A former heavy smoker, Billy was diagnosed in 2004 with emphysema. Over the years, his condition progressively deteriorated to the point that his pulmonologist, Eric Olafsson, MD, prescribed nighttime supplemental oxygen therapy.

“His condition was getting worse,” said Dr. Olafsson, who sees Billy at the Froedtert & MCW Pleasant Valley Health Center in West Bend. “But he was still fairly active, which made him a good candidate for the BLVR procedure.”

“I was getting scared because, at times, it was so hard to breathe,” Billy said.

BLVR Procedure

Dr. Kurman said patients with extreme emphysema previously had two options and both involve major surgery with higher mortality risk. One is lobe reduction surgery, in which a surgeon removes one of the lung’s three lobes (upper, middle or lower). The other is a lung transplant, typically a measure of last resort.

The minimally invasive BLVR procedure is like a lobe reduction but without surgery. The procedure, which requires general anesthesia, takes about a half hour.

“Because people with emphysema can’t completely exhale, air gets trapped in the lobes, causing them to overinflate,” Dr. Kurman said. “The lobes press against each other and the diaphragm, creating breathing difficulties. The BLVR procedure deflates enlarged lobes by blocking airway passages with tiny one-way valves that prevent air from entering damaged lobe areas, while allowing trapped air to escape.”

About the size of a fingernail, endobronchial valves are made from a nickel and titanium alloy that’s strong, flexible and covered with a silicone material. To deploy the valves, doctors use a tiny fiber optic camera called a bronchoscope that is inserted through a breathing tube in the throat. Billy had five valves placed in the lower lobe of his right lung.

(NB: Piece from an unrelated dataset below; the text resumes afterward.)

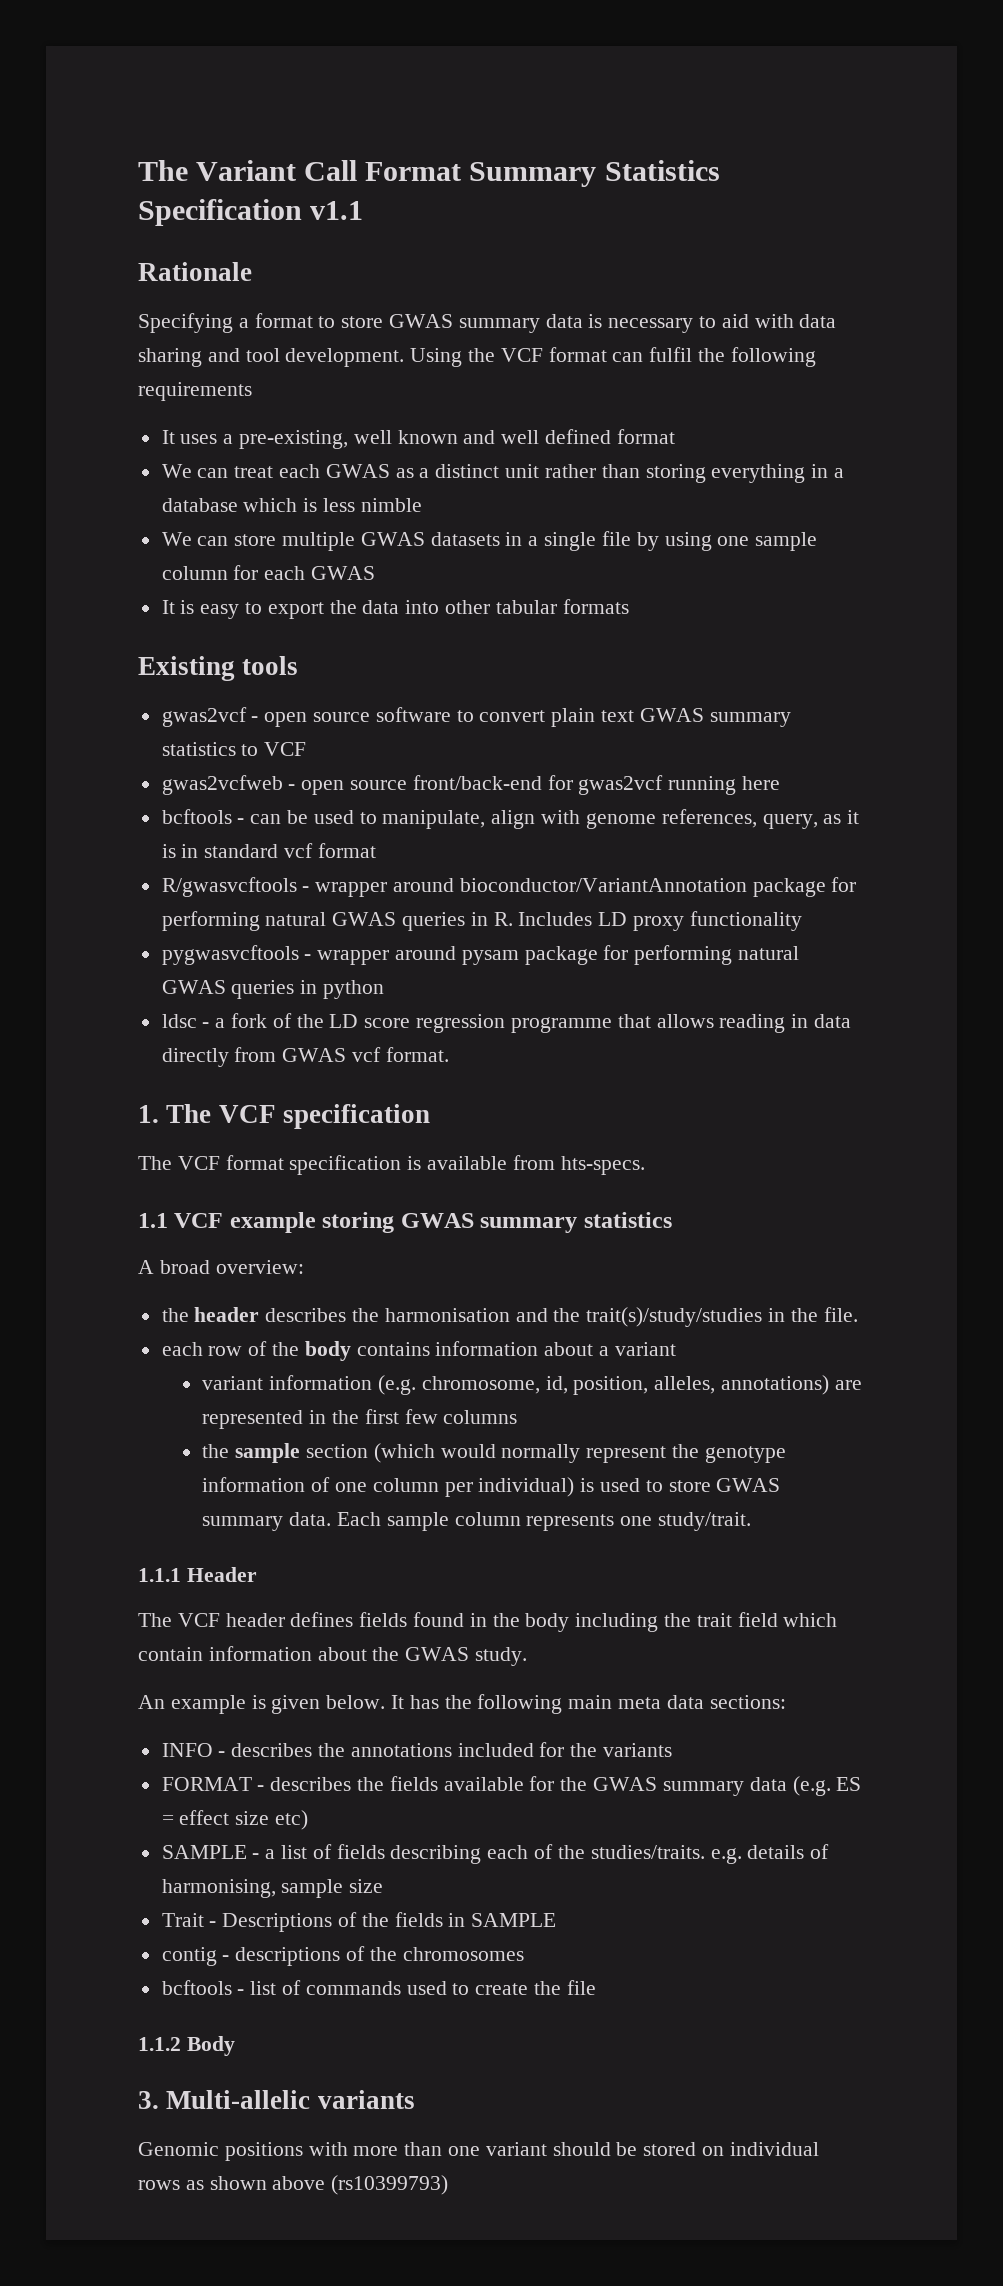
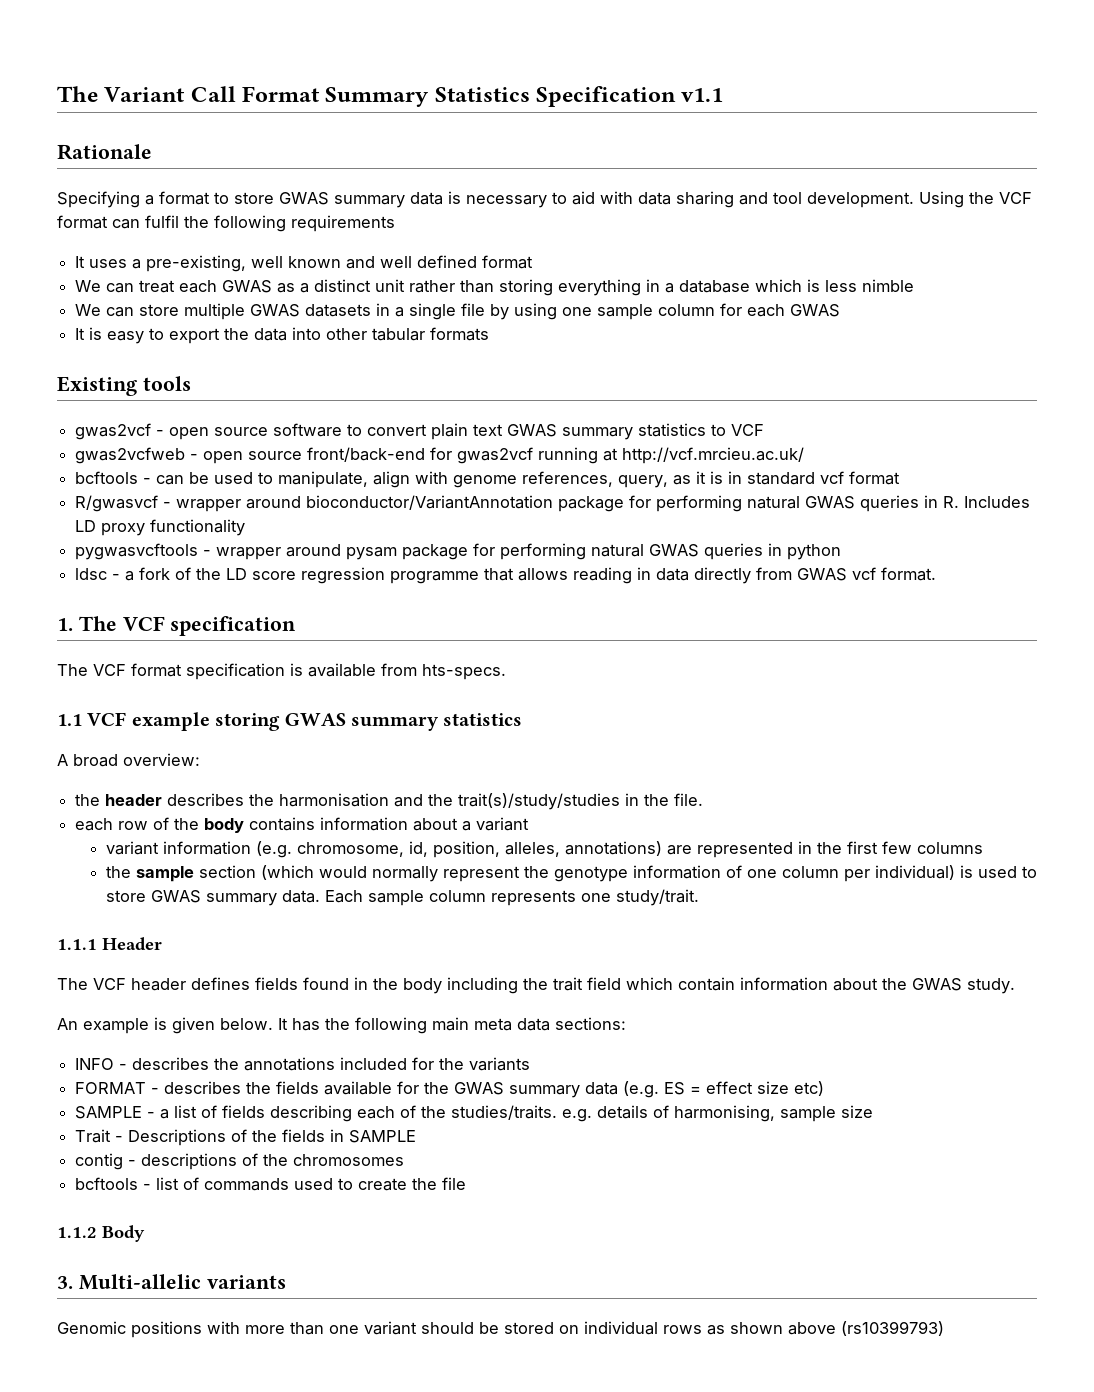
[742,776,781,790] here -> [603,447,805,464] at http://vcf.mrcieu.ac.uk/
[161,877,297,897] R/gwasvcftools -> [75,495,159,512] R/gwasvcf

“Following the procedure, it can take between a few days and a couple of weeks for the lobe to deflate and for patients to notice an increase in their lung capacity, allowing them to walk farther, stand longer and be more physically active,” Dr. Kurman said.

Billy said he had no qualms about the procedure because Dr. Kurman explained the procedure so thoroughly. And he raves about the care he received.

“I was so impressed with how kind everyone was, from the guy checking cars in the parking lot to the nurses to my surgeon,” he said. “I hate to say that going to a hospital was a great experience, but it was. Everything was amazing.”

Rehabilitation Builds Strength

Following a short hospital stay, Billy attended cardiopulmonary rehabilitation at Froedtert West Bend Hospital. Through interval training, he improved his cardiopulmonary endurance by 26%.

“He did fantastic,” said Patricia White, BSN, RN, cardiopulmonary rehabilitation nurse. “Patients commonly feel hesitant about exercising because it makes them uncomfortably short of breath. But we start slowly and build up exercise time and workload. People are surprised to find they can do more than they thought they could.”

Billy said it helped that he was an avid walker and had lost about 35 pounds five years ago. “My doctors told me walking was the best exercise I could do,” he said. “I can breathe better after I exercise.”

After the procedure, Billy set some primary goals: to walk without oxygen from his car to various baseball fields to watch three of his grandsons play Little League, which he did all summer, and to not always think about breathing.

“I don’t think much about it anymore,” he said.

Billy also wanted to walk up the stairs to the second floor of his home without being winded — and no longer scaring his wife. Mission accomplished.